I gave a wan smile. “As my patient.”
“Seriously, Hannah, we have three hundred and twenty-five beds in this place, and only six
psychiatrists between them. There simply isn’t time in the day.”
“But if I volunteer, and could make a difference—”
“We would all love to have our pet projects. But we must fight that urge. We must not let our personal feelings get in the way.”
“Yes, sir. I understand.”
“Thank you.” He checked his watch. “Make sure the weapon is processed immediately, ja? Now, excuse me.” He put a hand on me to usher me out then he hurried down the hall, the overhead lights striping his coat as he went.

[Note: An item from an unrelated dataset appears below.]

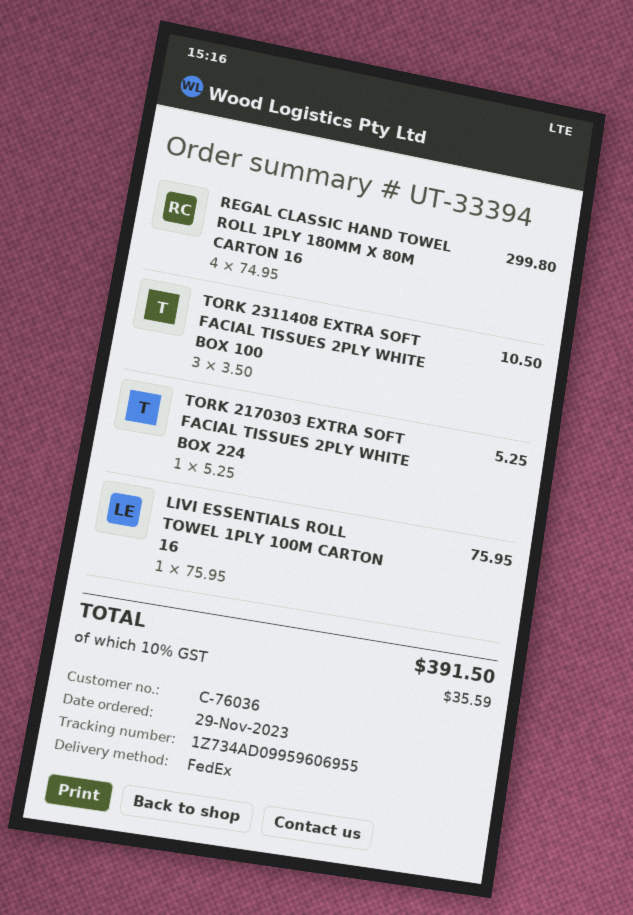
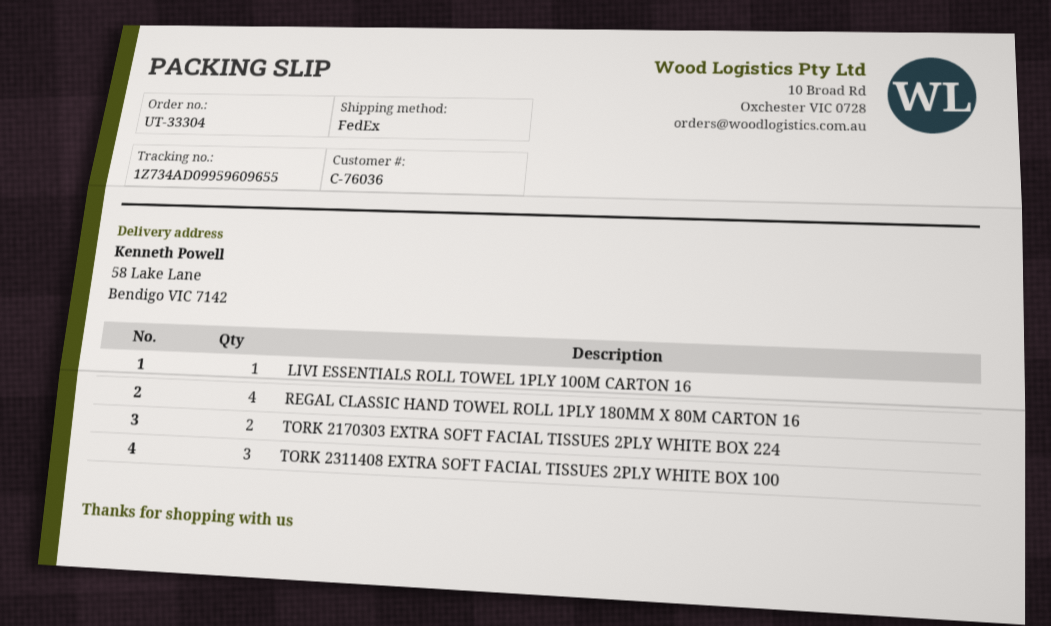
order number: UT-33394 -> UT-33304
tracking number: 1Z734AD09959606955 -> 1Z734AD09959609655
TORK 2170303 EXTRA SOFT FACIAL TISSUES 2PLY WHITE BOX 224: 1 -> 2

I took a deep, shuddering breath and started my long walk to the evidence locker where Timothy, the property administrator, gave the toothbrush an item number and sealed it away. Now that the stress had left my body, I felt on the verge of collapse. I headed for the privacy of the staff bathroom. Everything felt very damp and cold, and the corner I needed to turn seemed very far away. But I made it, and the chill of a porcelain sink under both my hands felt reassuringly solid as I leaned forward. I saw a blonde mess in the mirror, but I focused on the drain and on forcing the heaves down. My stomach was churning, my skin hot. I listened to my own jagged breathing.
“You’re okay,” I told myself. “You’re okay.”
A throat clearing sound rasped from one of the stalls and I froze. “Excuse me, hello!” Audrey Jeannot’s voice pierced shrilly. “This bathroom is for staff, not patients!”
I wiped my wet cheeks and fished through my satchel for my Xanax to ease the anxiety. I popped the vial open, tipped one out. The gritty, intensely bitter pill powder dissolved on my tongue. “Sorry,” I rasped, praying against hope that she would not know my voice. I threw the door open and forged my way back out. Panic or no panic, I had work to do. Through a watery veil of tears, the hall lights fragmented into rainbows like a hundred suns.